Chegou o cartão de Natal. Dizia “Que a paz e o entendimento reine entre todos, como no exemplo de Cristo…”
Chegou a notícia. “Casal gay é espancado no Rio de Janeiro.”
Chegou aquela época do ano em que o sonho e a realidade ficam indecorosamente íntimos.
“Imagine all the people, living life in peace…” canta o coral de vozes multicoloridas.
Policial morto, pancadaria entre torcidas, mortes no baile funk, balas perdidas que sempre acham uma carne parda e suja.
Que a paz, o amor, o sucesso e o tempo para curtir as coisas simples da vida estejam presentes durante todos os dias do novo ano.
Cinco mortes trágicas em uma semana, a sirene das ambulâncias é a sinfonia natalina que mais toca aqui no caminho do hospital, seguida dos uivos dos cães, que soam como lamentos.
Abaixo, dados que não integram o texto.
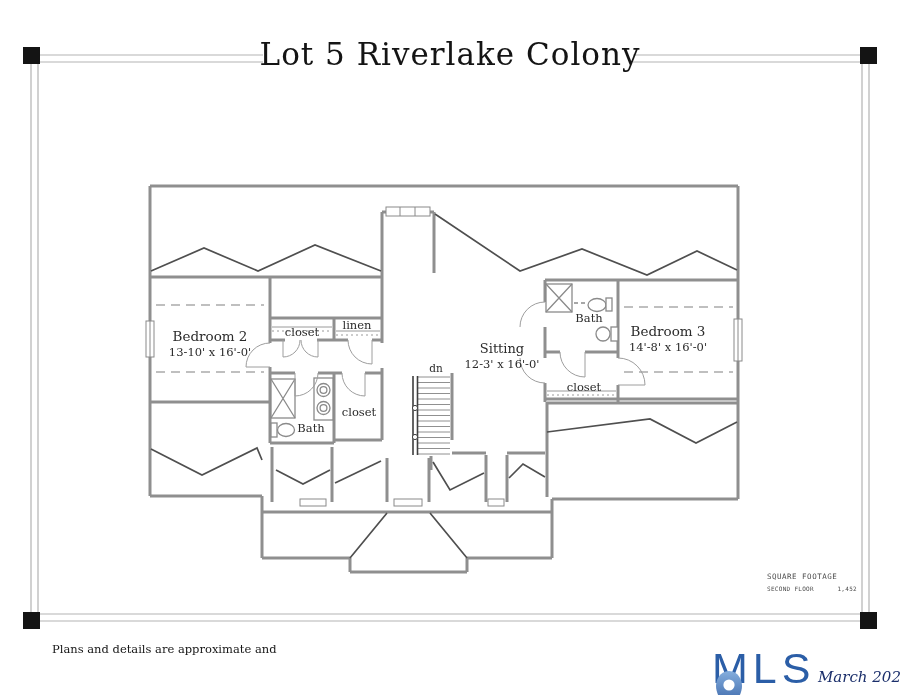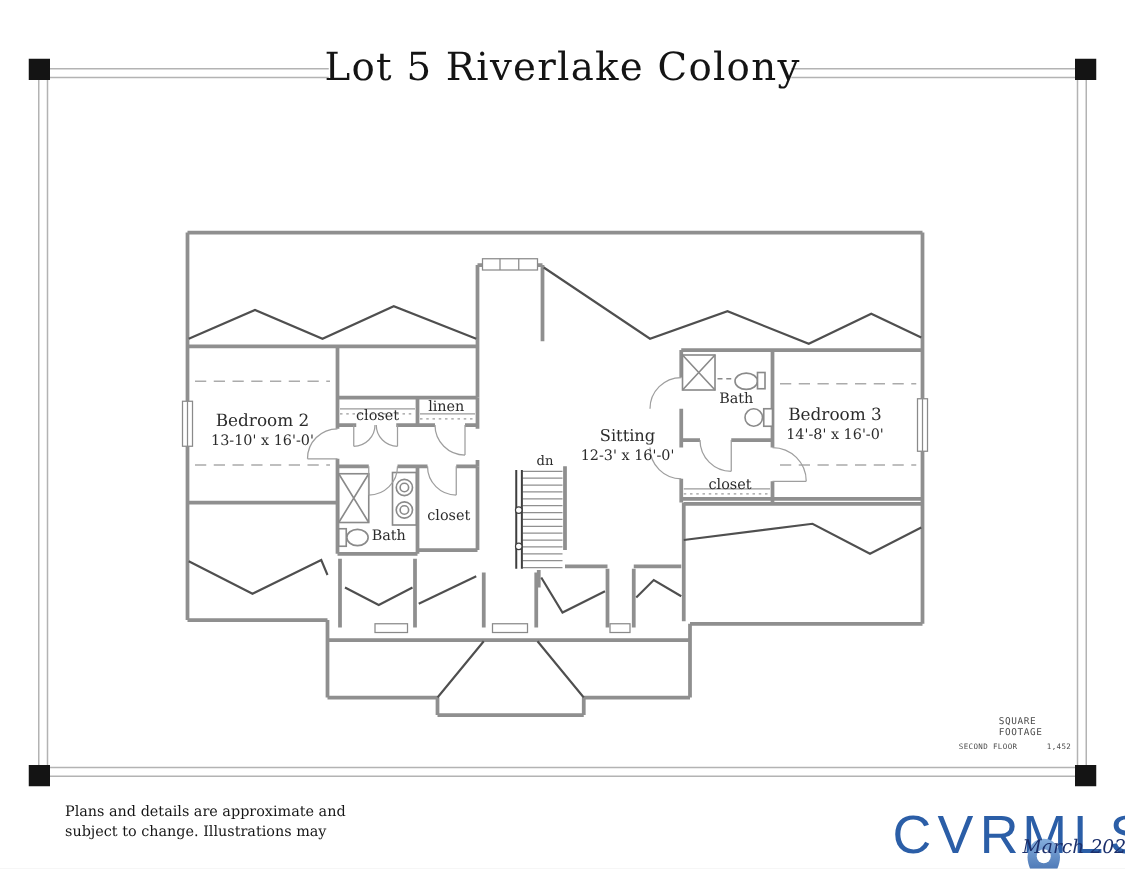"SQUARE FOOTAGE" .sqft .hd { margin-left: 32px -> none }
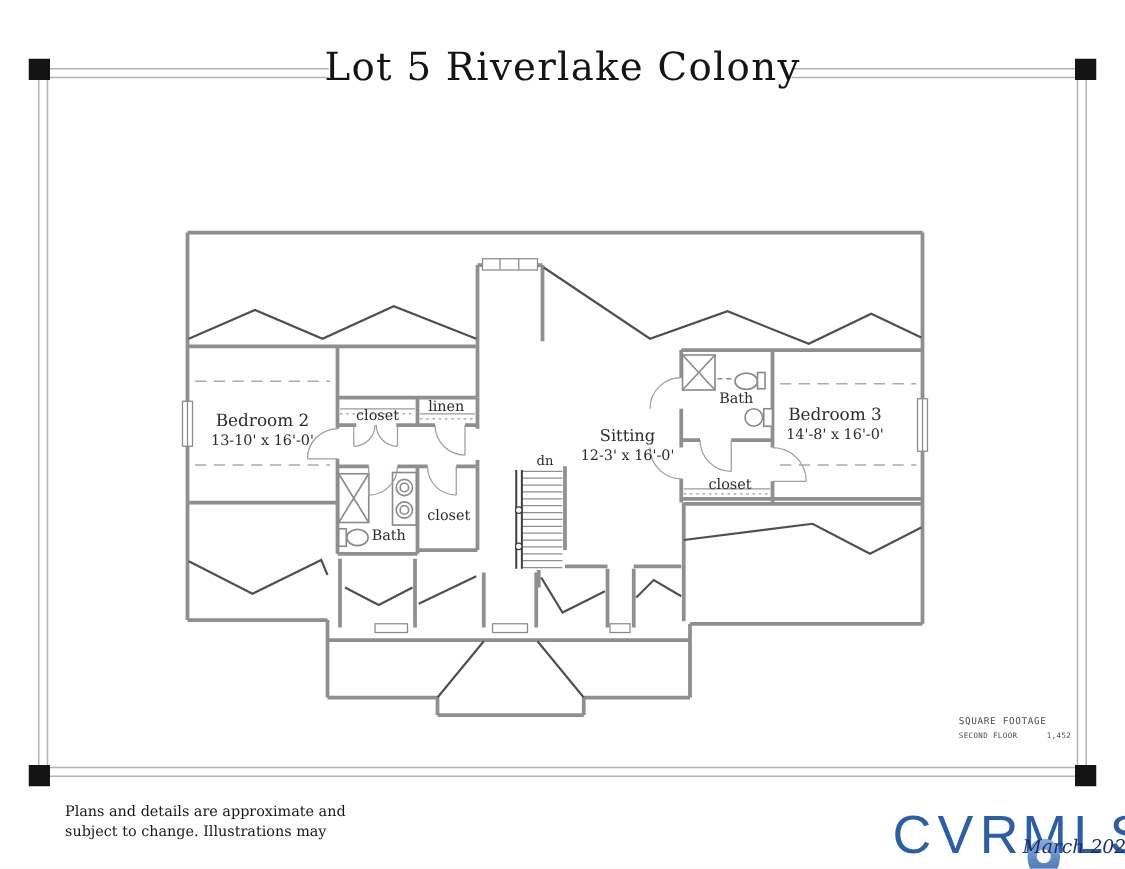"subject to change. Illustrations may" div { html: <div>subject to change. Illustrations may</div> -> none }
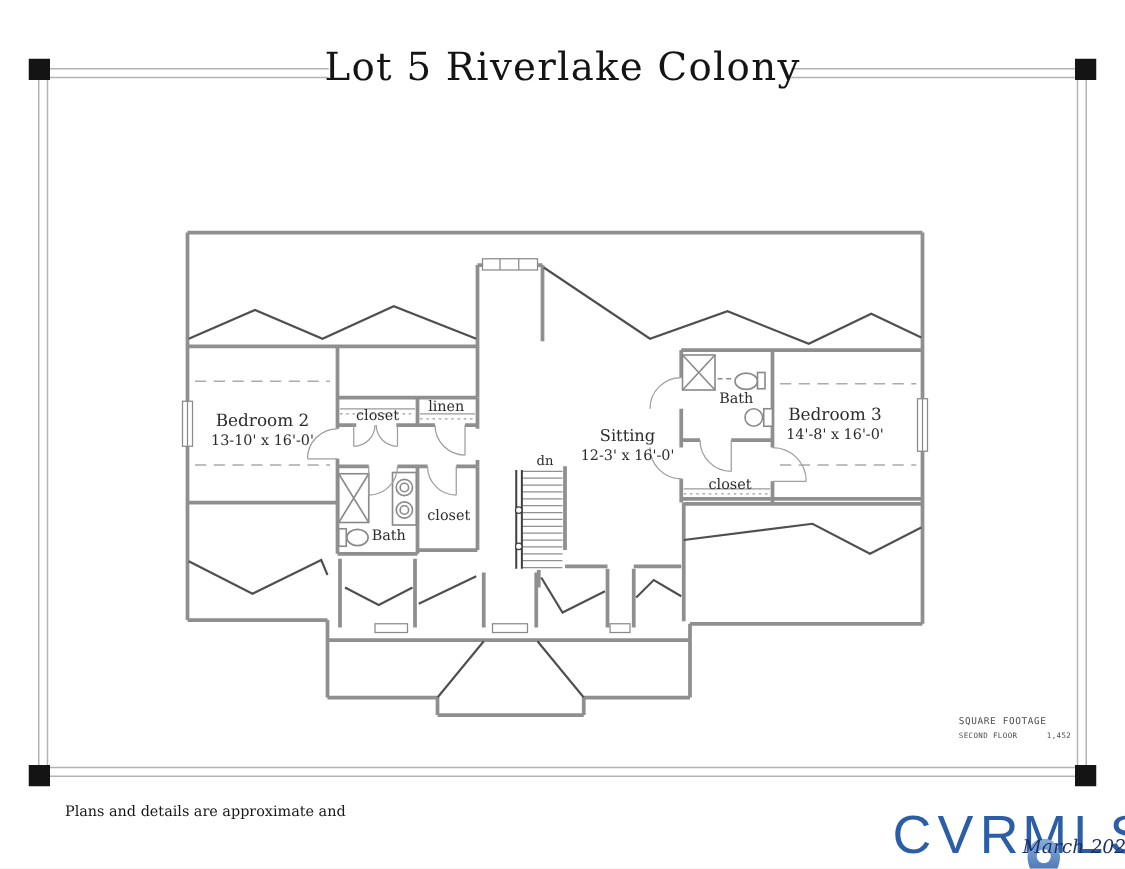"CVR" span.letters { html: <span>CVR</span> -> none }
A pressa em ter pressa, um olho no celular e outro na estrada, um susto. O último.
Responder a uma mensagem é mais urgente que a vida, estar presente é uma raridade desse tempo.
Que possamos… Meus desejos para… Que o novo ano traga… Que o espírito…
Terceirizamos responsabilidades ao indeterminado.
Desejar e não fazer pertence ao mesmo mundo mágico do palanque político, onde tudo é viável, desejável e honesto, em evidente contraste com a gestão real.
A mensagem que me pareceu mais honesta: “…um Natal cheio de alegria e amor com as pessoas que você mais ama…” Sim, pois esse negócio de amar todo mundo não deu certo, em dois mil anos de prática os exemplos são nada abundantes.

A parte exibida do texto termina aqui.